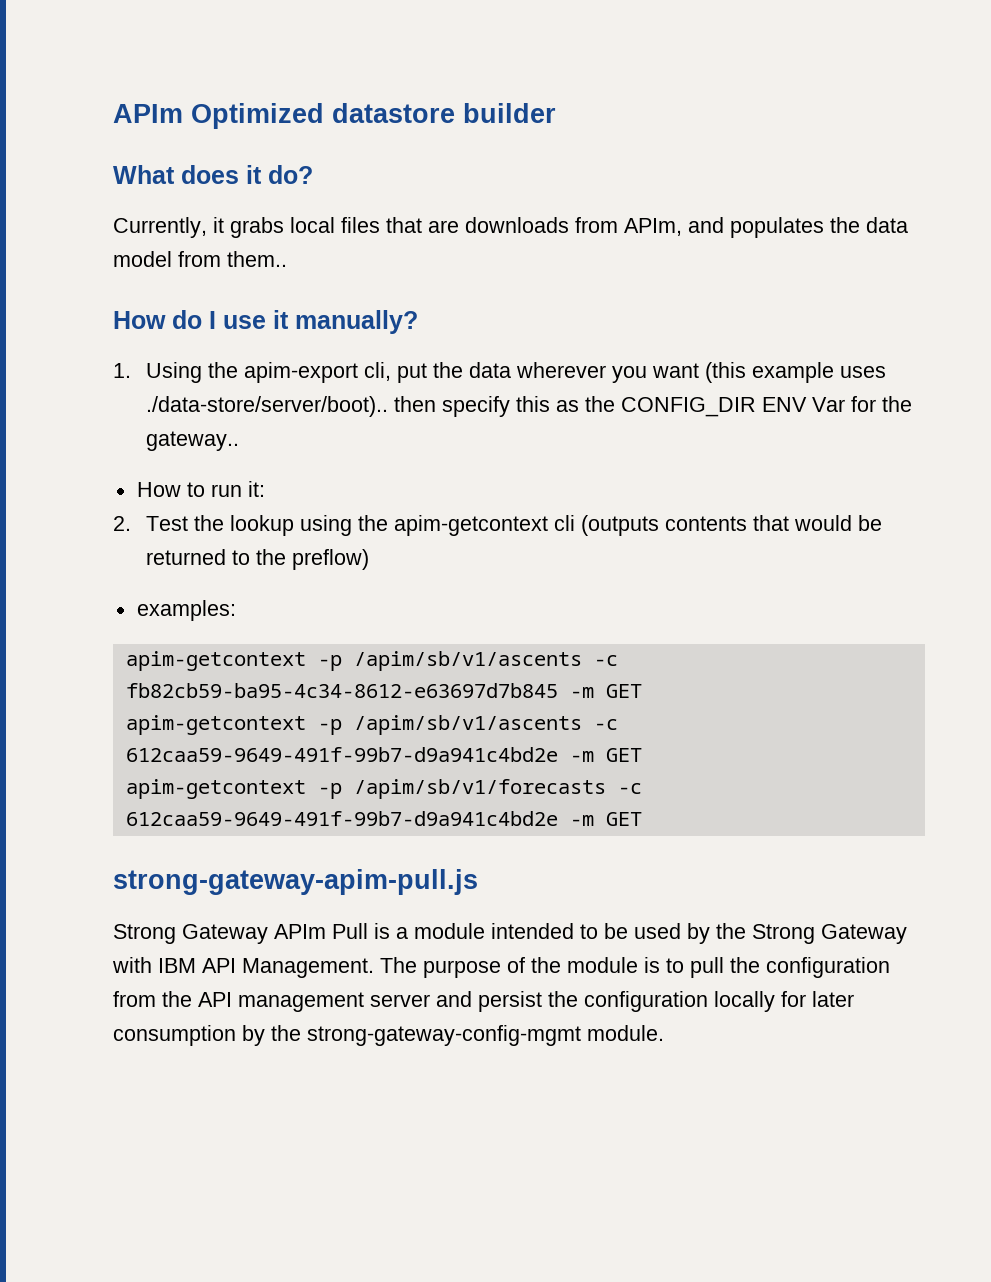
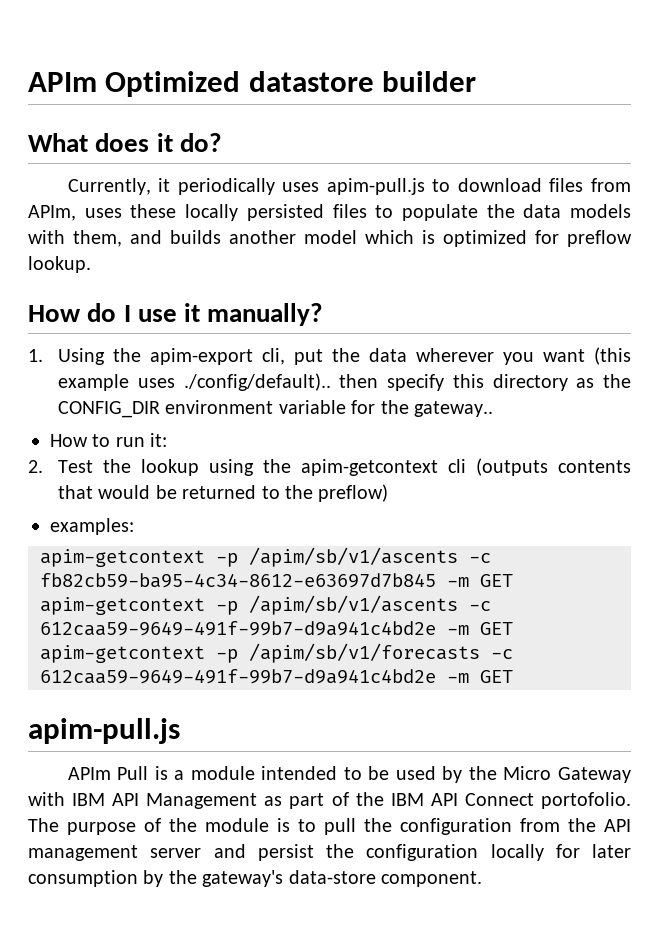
- Currently, it grabs local files that are downloads from APIm, and populates the data model from them..
+ Currently, it periodically uses apim-pull.js to download files from APIm, uses these locally persisted files to populate the data models with them, and builds another model which is optimized for preflow lookup.
- 1. Using the apim-export cli, put the data wherever you want (this example uses ./data-store/server/boot).. then specify this as the CONFIG_DIR ENV Var for the gateway..
+ 1. Using the apim-export cli, put the data wherever you want (this example uses ./config/default).. then specify this directory as the CONFIG_DIR environment variable for the gateway..
  apim-getcontext -p /apim/sb/v1/forecasts -c 612caa59-9649-491f-99b7-d9a941c4bd2e -m GET
- strong-gateway-apim-pull.js
- Strong Gateway APIm Pull is a module intended to be used by the Strong Gateway with IBM API Management.
+ apim-pull.js
+ APIm Pull is a module intended to be used by the Micro Gateway with IBM API Management as part of the IBM API Connect portofolio.
- The purpose of the module is to pull the configuration from the API management server and persist the configuration locally for later consumption by the strong-gateway-config-mgmt module.
+ The purpose of the module is to pull the configuration from the API management server and persist the configuration locally for later consumption by the gateway's data-store component.

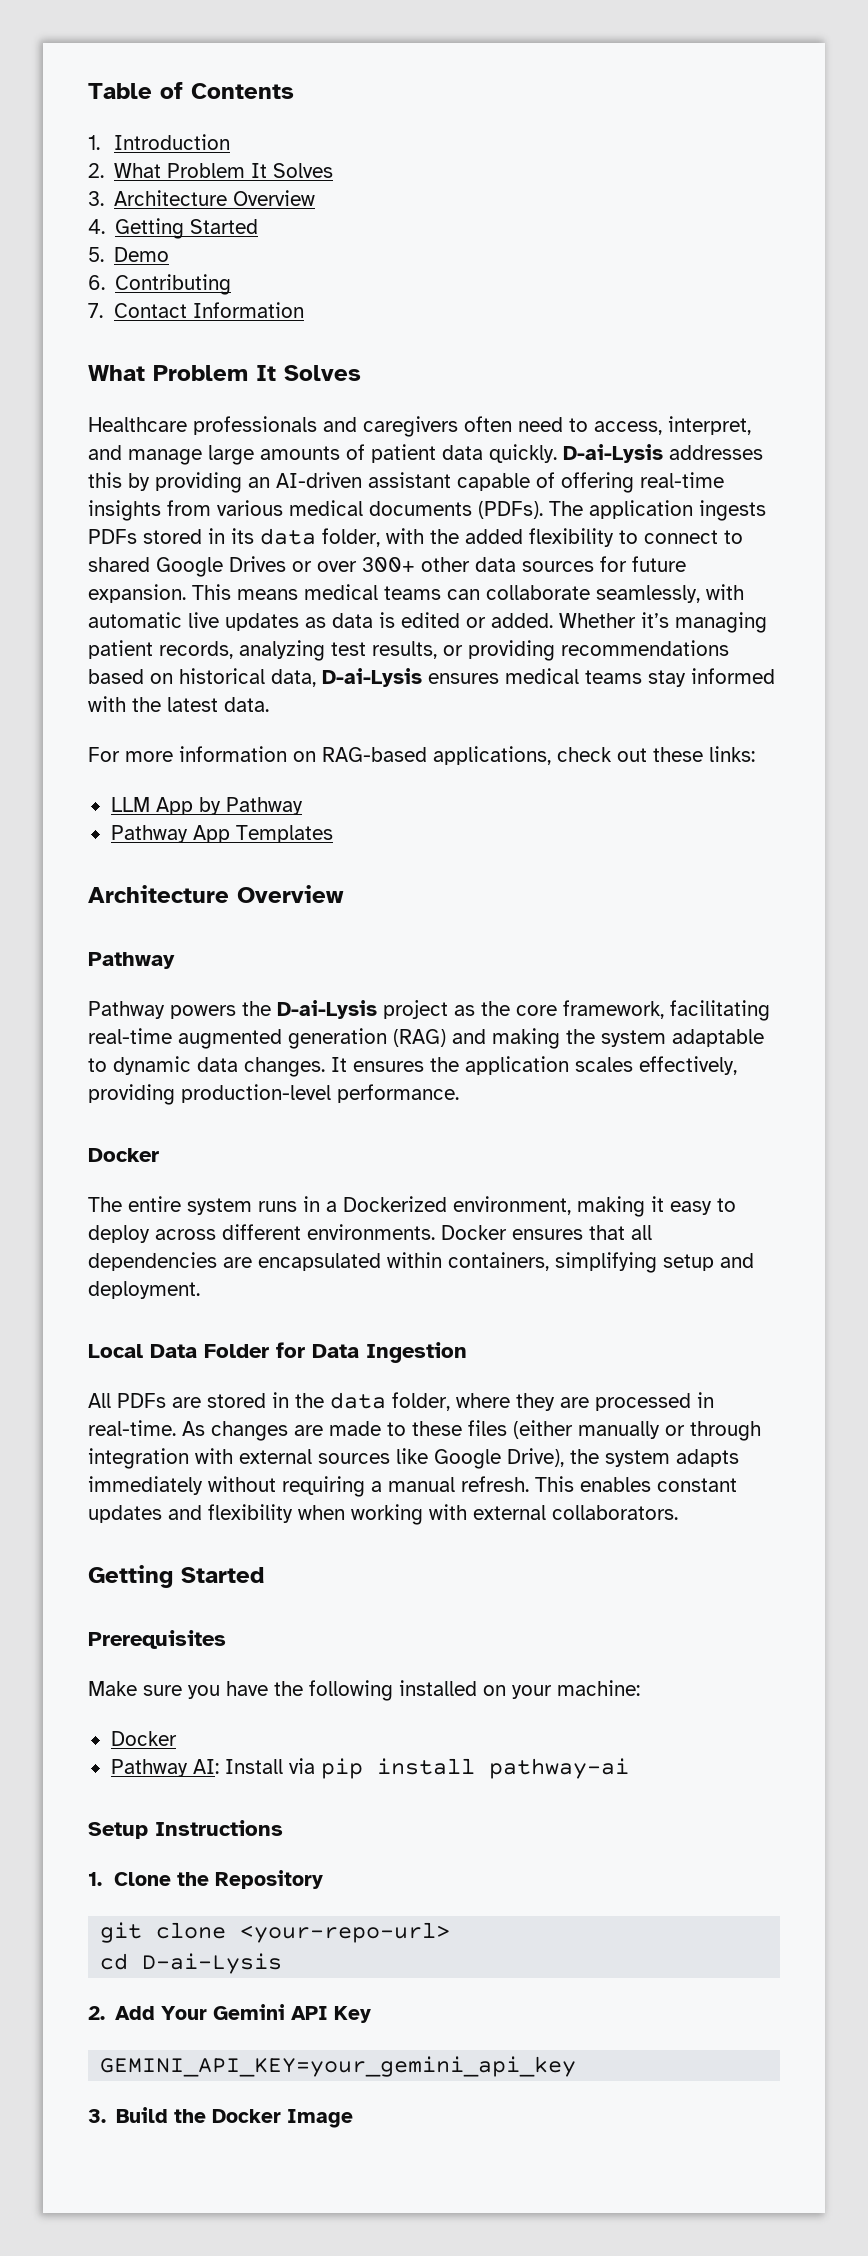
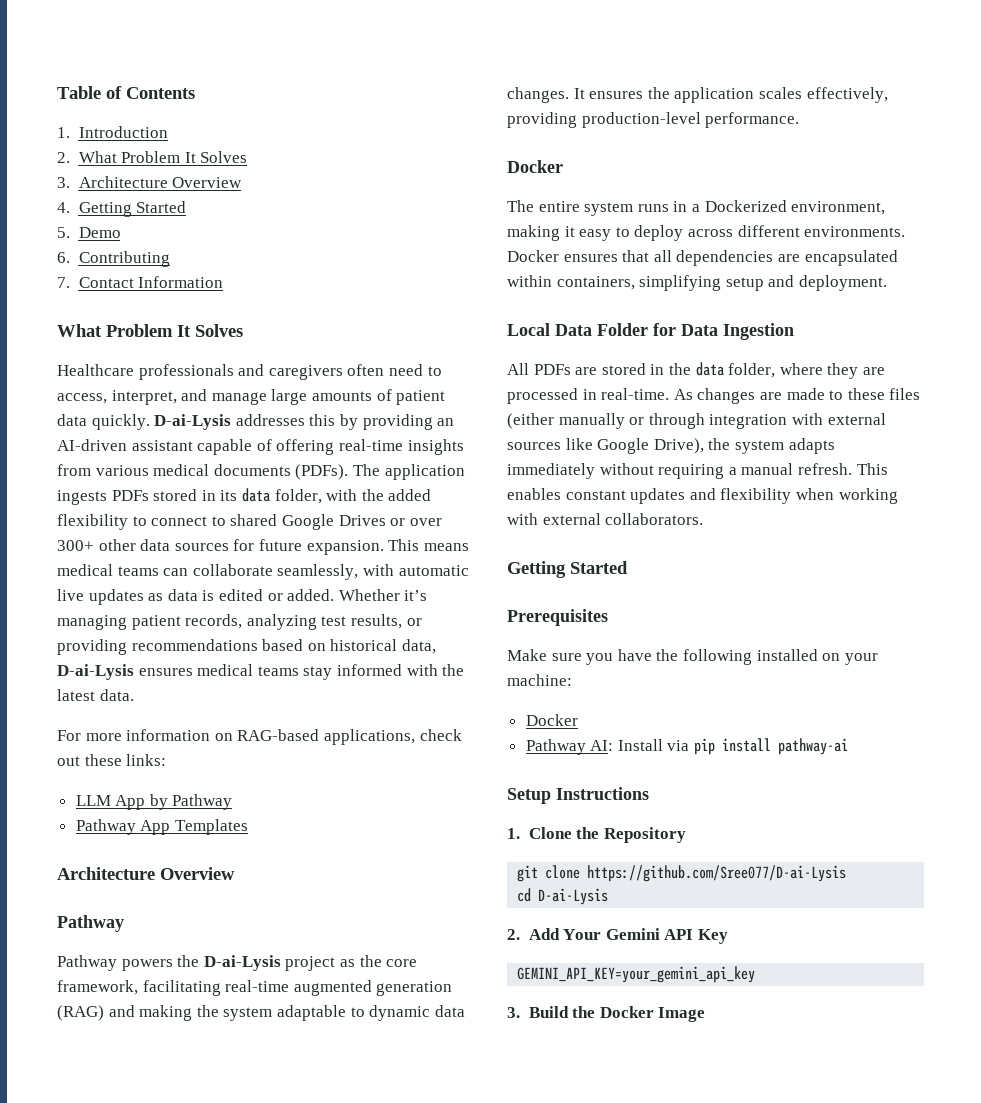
- git clone <your-repo-url>
+ git clone https://github.com/Sree077/D-ai-Lysis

- - -

## YOUR ASSIGNMENT:
Return every entry above word for word, leaving pictures out.

## WRITTEN SOLUTION:
- Currently, it grabs local files that are downloads from APIm, and populates the data model from them..
+ Currently, it periodically uses apim-pull.js to download files from APIm, uses these locally persisted files to populate the data models with them, and builds another model which is optimized for preflow lookup.
- 1. Using the apim-export cli, put the data wherever you want (this example uses ./data-store/server/boot).. then specify this as the CONFIG_DIR ENV Var for the gateway..
+ 1. Using the apim-export cli, put the data wherever you want (this example uses ./config/default).. then specify this directory as the CONFIG_DIR environment variable for the gateway..
  apim-getcontext -p /apim/sb/v1/forecasts -c 612caa59-9649-491f-99b7-d9a941c4bd2e -m GET
- strong-gateway-apim-pull.js
- Strong Gateway APIm Pull is a module intended to be used by the Strong Gateway with IBM API Management.
+ apim-pull.js
+ APIm Pull is a module intended to be used by the Micro Gateway with IBM API Management as part of the IBM API Connect portofolio.
- The purpose of the module is to pull the configuration from the API management server and persist the configuration locally for later consumption by the strong-gateway-config-mgmt module.
+ The purpose of the module is to pull the configuration from the API management server and persist the configuration locally for later consumption by the gateway's data-store component.

- git clone <your-repo-url>
+ git clone https://github.com/Sree077/D-ai-Lysis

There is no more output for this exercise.